Solution Overview

In a multicast environment, loss of a packet in the network results in failure to deliver a copy of the packet to all receivers located in the subtree rooted at the branch sprigging from the point of loss. A natural solution to recover the packet is shown in Fig. 2. Two steps are involved:

Step 1: A single request escapes the loss subtree, sent from the closest requestor below the loss to the closest replier above the loss.
Step 2: The replier sends a single reply, which is multicast to the loss subtree.
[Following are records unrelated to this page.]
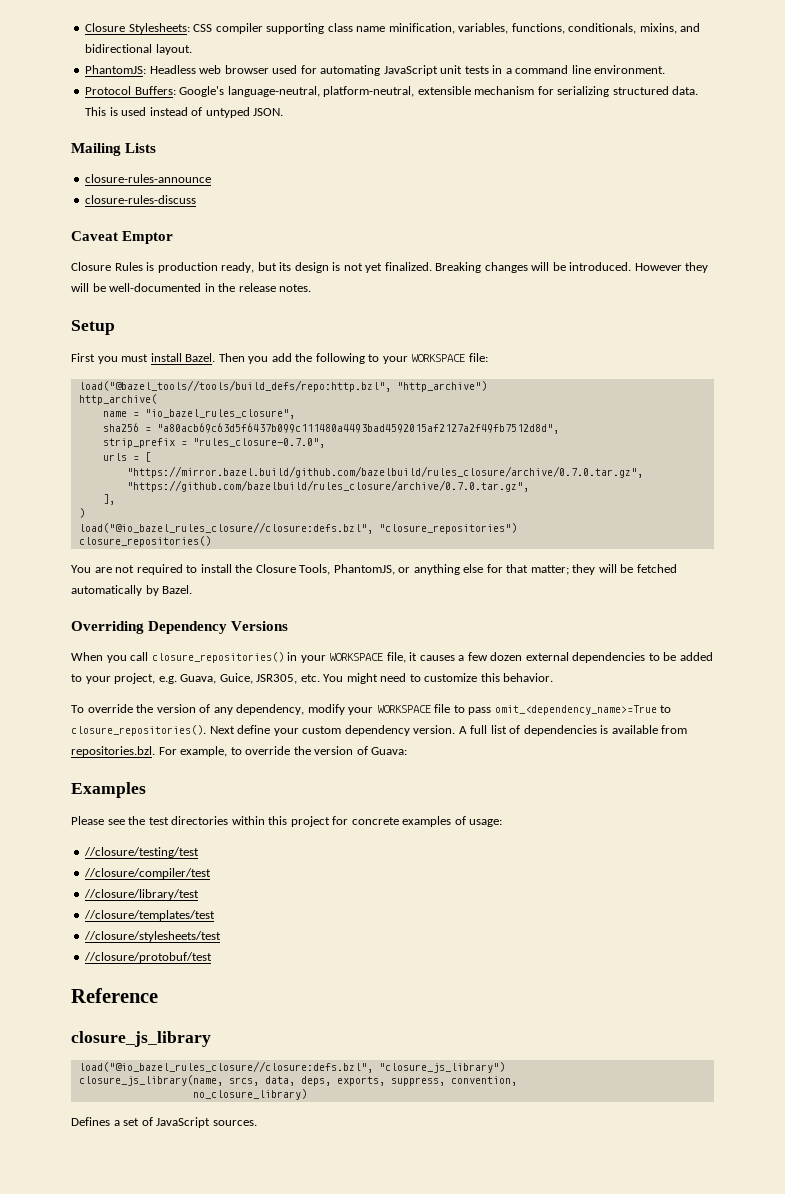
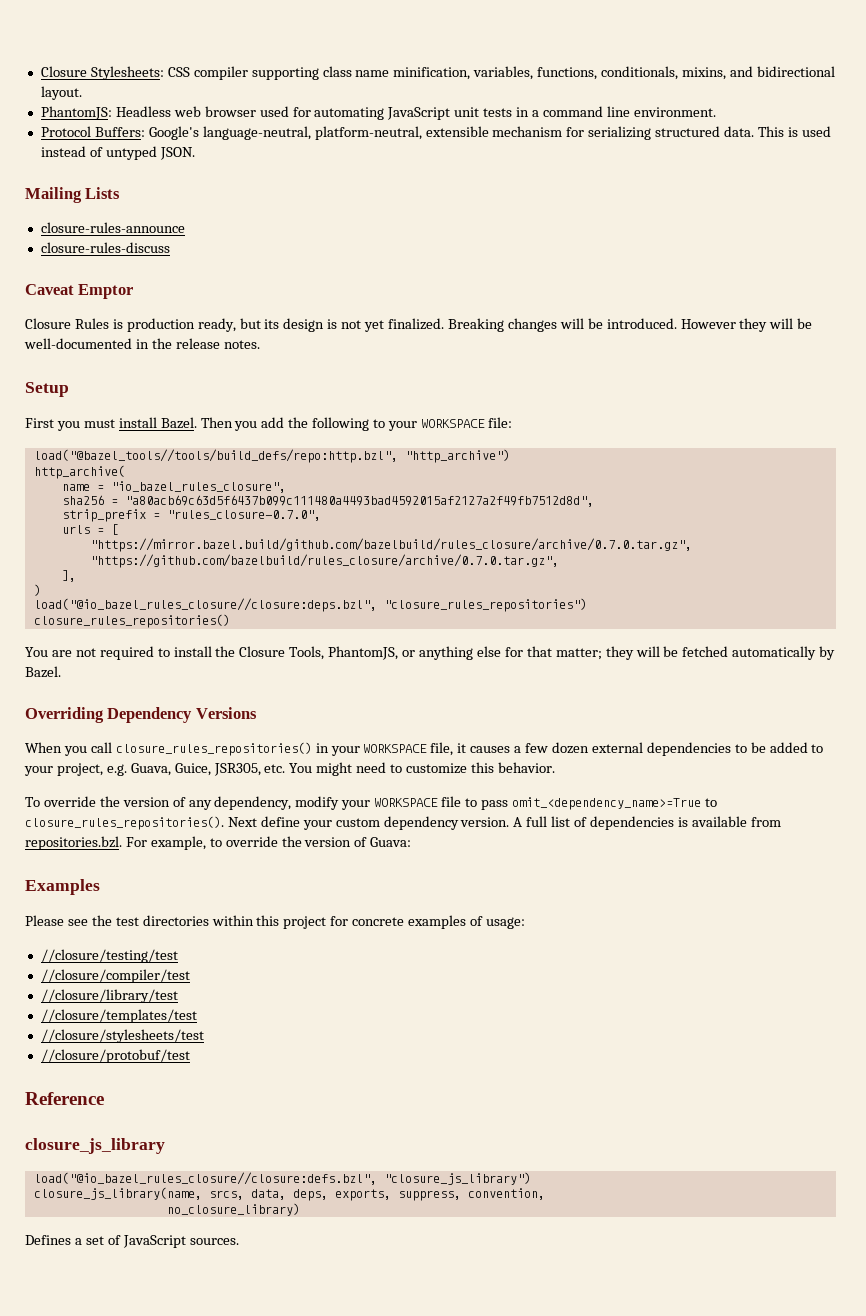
[78,522,517,534] [78,536,211,547] load("@io_bazel_rules_closure//closure:defs.bzl", "closure_repositories") // closure_repositories() -> [33,598,587,612] [33,614,230,628] load("@io_bazel_rules_closure//closure:deps.bzl", "closure_rules_repositories") // closure_rules_repositories()
[151,652,284,663] closure_repositories() -> [115,742,312,756] closure_rules_repositories()
[71,725,206,736] closure_repositories(). -> [25,816,224,830] closure_rules_repositories().

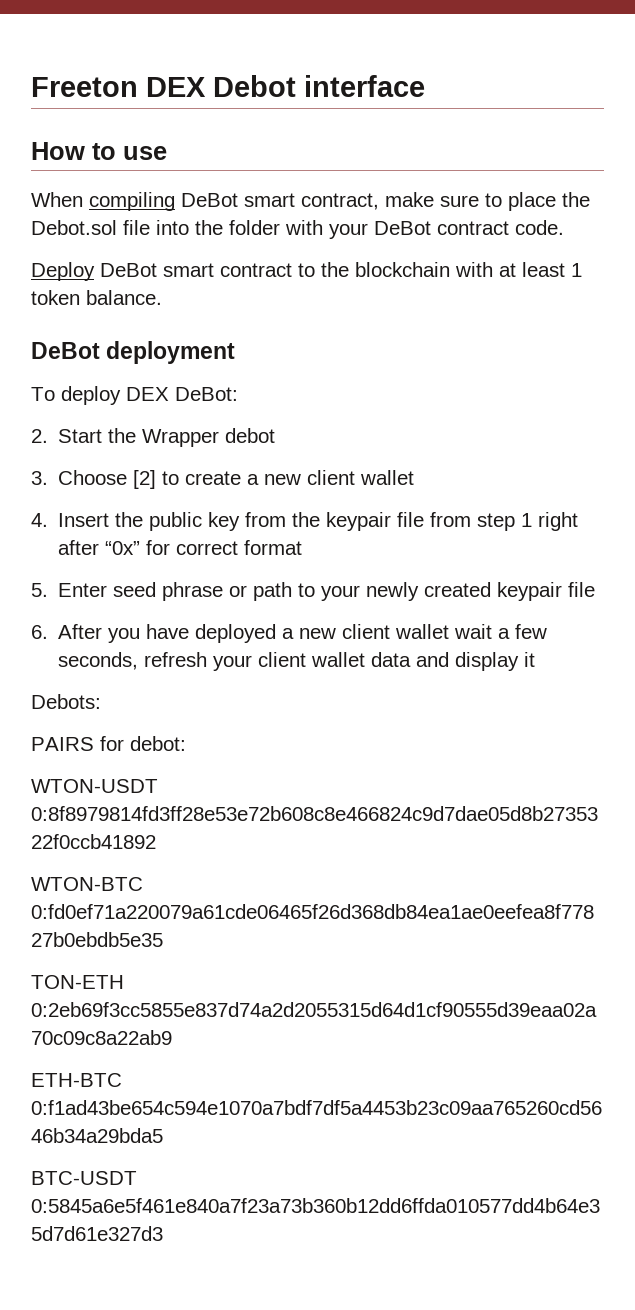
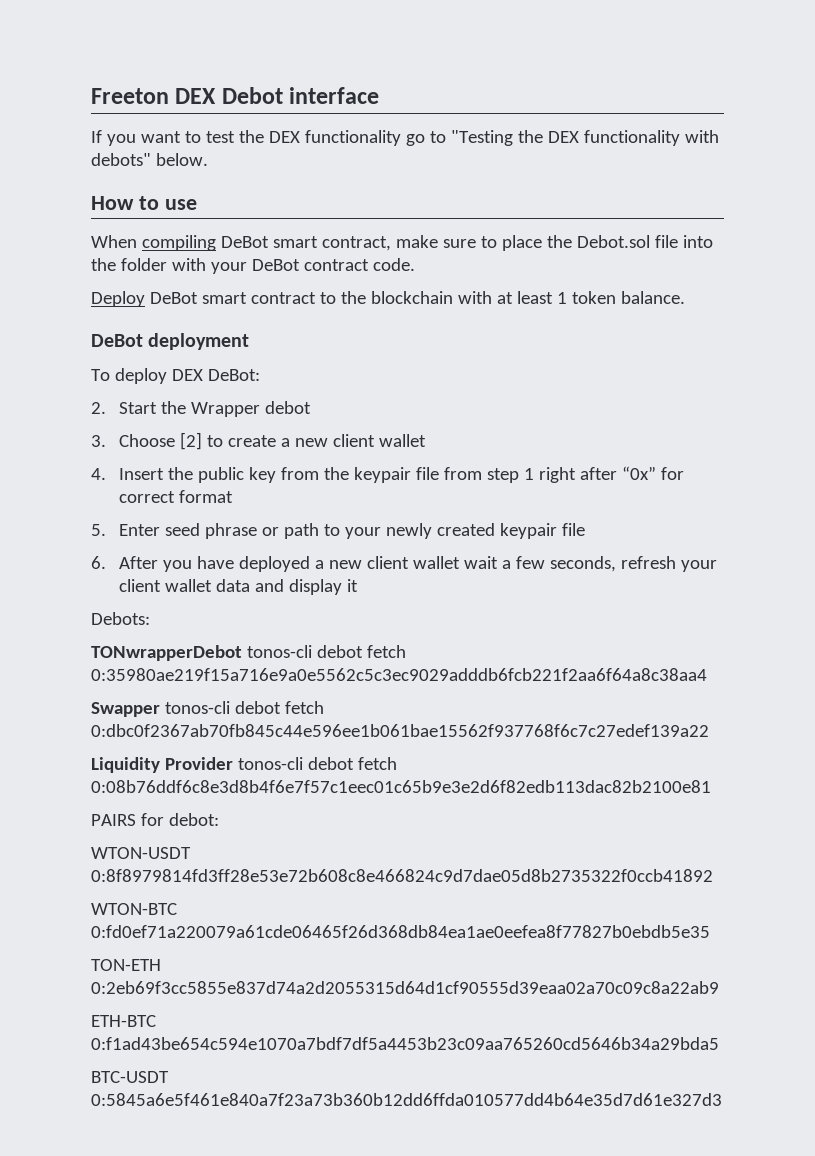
(425, 86) none -> [91,130,719,146] [91,153,208,166] // If you want to test the DEX functionality go to "Testing the DEX functionality with debots" below.
(101, 701) none -> [91,645,406,661] [91,668,707,681] [91,701,324,717] [91,724,709,737] [91,757,397,773] [91,780,711,793] // TONwrapperDebot tonos-cli debot fetch 0:35980ae219f15a716e9a0e5562c5c3ec9029adddb6fcb221f2aa6f64a8c38aa4 // Swapper tonos-cli debot fetch 0:dbc0f2367ab70fb845c44e596ee1b061bae15562f937768f6c7c27edef139a22 // Liquidity Provider tonos-cli debot fetch 0:08b76ddf6c8e3d8b4f6e7f57c1eec01c65b9e3e2d6f82edb113dac82b2100e81

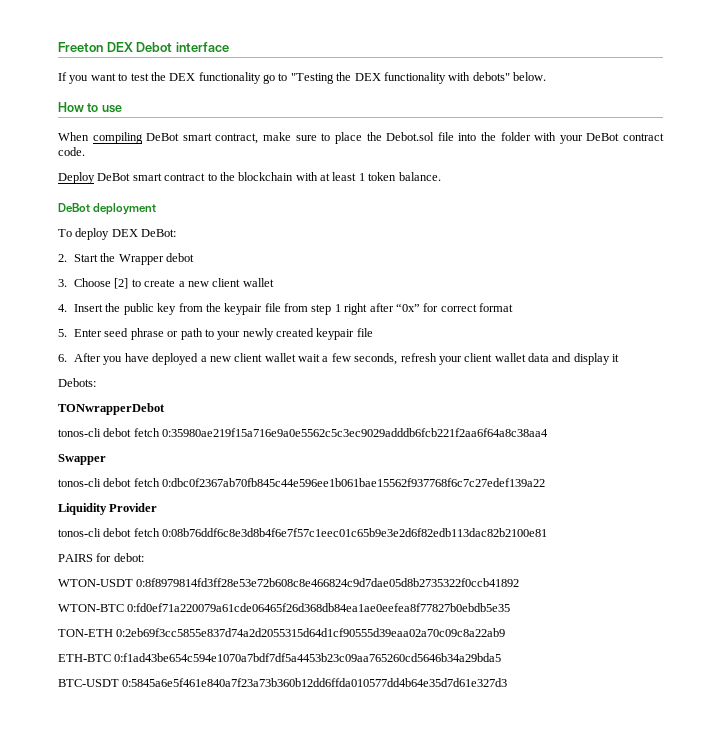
(242, 653) none -> (165, 409) //
(160, 709) none -> (106, 459) //
(233, 763) none -> (158, 507) //

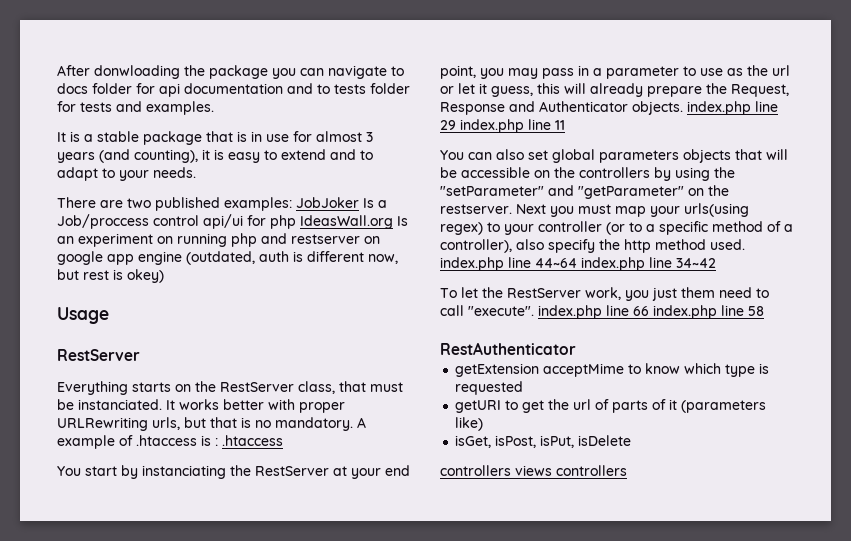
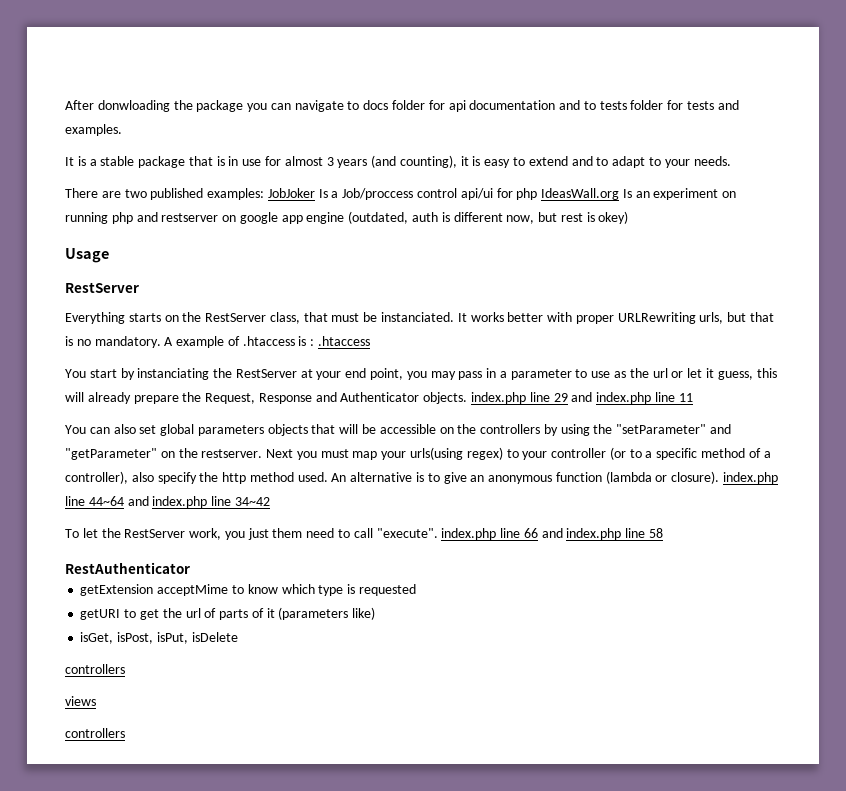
(456, 125) none -> [571,392,593,402] and
(745, 244) none -> [331,471,720,484] An alternative is to give an anonymous function (lambda or closure).
(577, 263) none -> [127,496,149,506] and
(649, 311) none -> [541,528,563,538] and
(511, 470) none -> (125, 669) //
(552, 470) none -> (96, 701) //

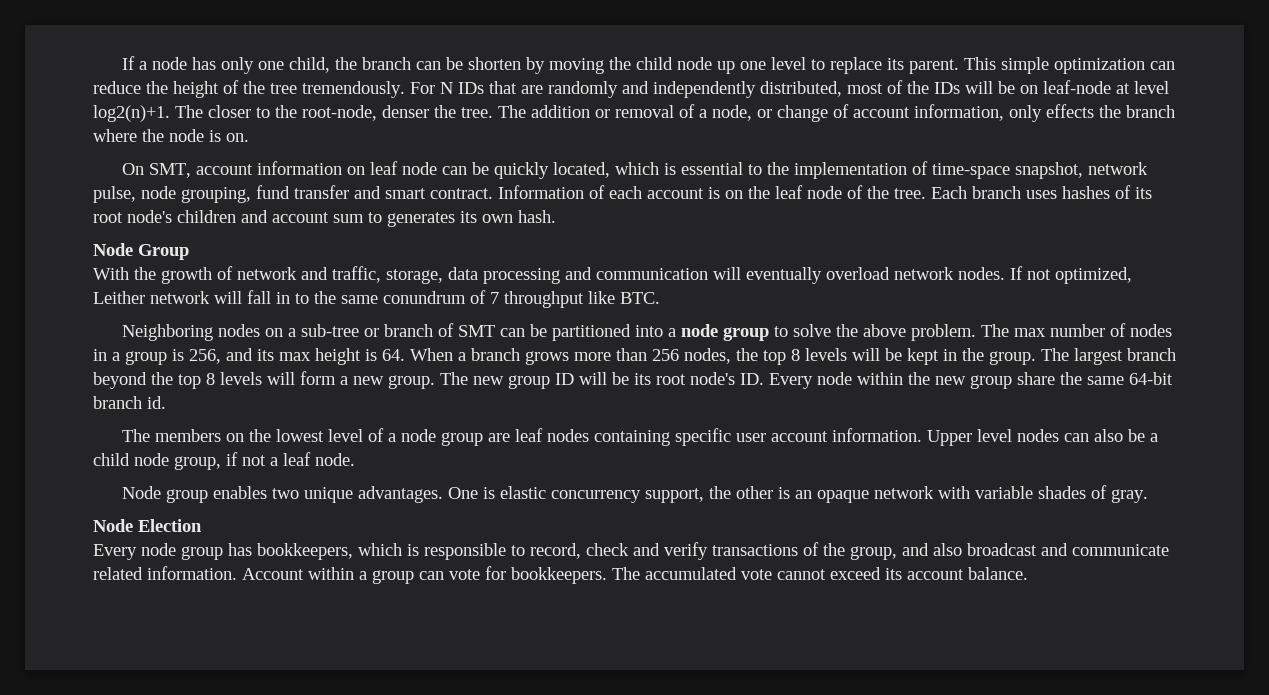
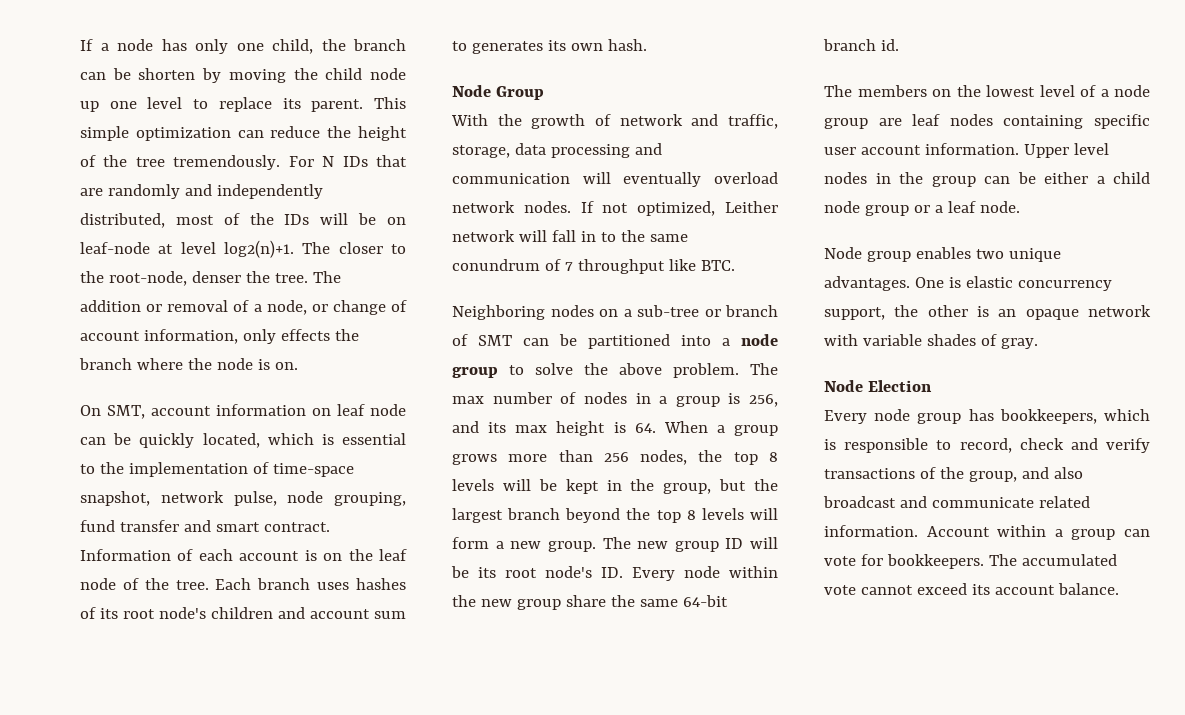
[471,348,520,361] branch -> [734,425,778,436] group
[989,348,1069,365] group. The -> [663,479,778,494] group, but the
[1063,429,1158,442] [93,452,266,470] can also be a child node group, if not -> [875,172,1150,187] [824,201,930,216] in the group can be either a child node group or

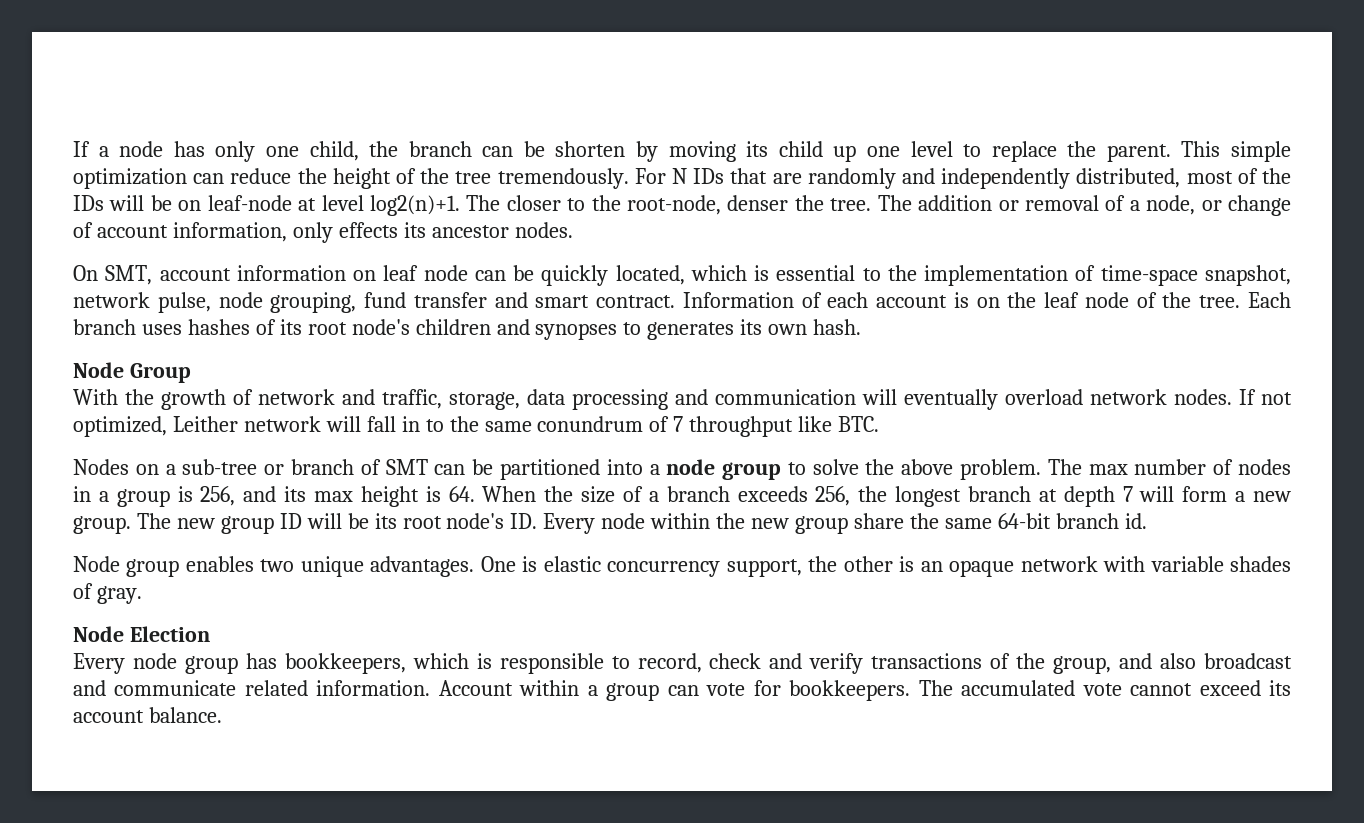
[293,68,407,80] the child node -> [746,141,823,157] its child
[282,98,301,109] its -> [1067,141,1097,157] the
[334,329,359,341] [79,358,298,370] the branch where the node is on. -> [403,222,573,238] its ancestor nodes.
[310,609,406,619] account sum -> [535,323,618,340] synopses
[452,305,594,320] Neighboring nodes -> [73,459,129,475] Nodes
[716,425,778,436] [452,450,778,465] [452,479,778,494] [452,508,744,523] a group grows more than 256 nodes, the top 8 levels will be kept in the group, but the largest branch beyond the top 8 levels -> [544,486,1133,507] the size of a branch exceeds 256, the longest branch at depth 7
[824,85,1150,97] [824,114,1150,129] [824,143,1109,158] [824,172,1150,187] [824,201,1020,216] // The members on the lowest level of a node group are leaf nodes containing specific user account information. Upper level nodes in the group can be either a child node group or a leaf node. -> (1147, 521) none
Note that both steps require some knowledge of topology. We claim that this solution is optimal because, (a) only one request escapes the loss subtree and only one reply is generated, (b) replies are visible only within the affected branch, and (c) requests and replies traverse the shortest possible distance. We attempt to duplicate these steps in our scheme. Since topology information is required, we turn to the network for help. Routers, with their knowledge of topology, are the ideal candidates to provide services to navigate a request upstream until a willing replier is found and multicast replies to the subtree that experienced loss.

In order to provide the above services, we introduce three concepts, depicted in Fig. 3. First, we use routing to calculate a leader, called a replier, for each subtree. We use the replier to respond to requests made by other endnodes in the repliersub tree, thus creating a hierarchy. Second, we use routing to define a turning point. A turning point is the point in the topology at which a request moving upstream is moved downward towards the replier. When a replier sends a retransmission, the retransmission moves up the multicast tree until it reaches the turning point. The router at the turning point performs a directed multicast to multicast the retransmission to the subtree defined by the turning point. We use these three concepts (electing repliers, defining turning points, and using directed multicast for retransmissions) to closely approximate the optimal recovery scenario depicted in Fig. 2.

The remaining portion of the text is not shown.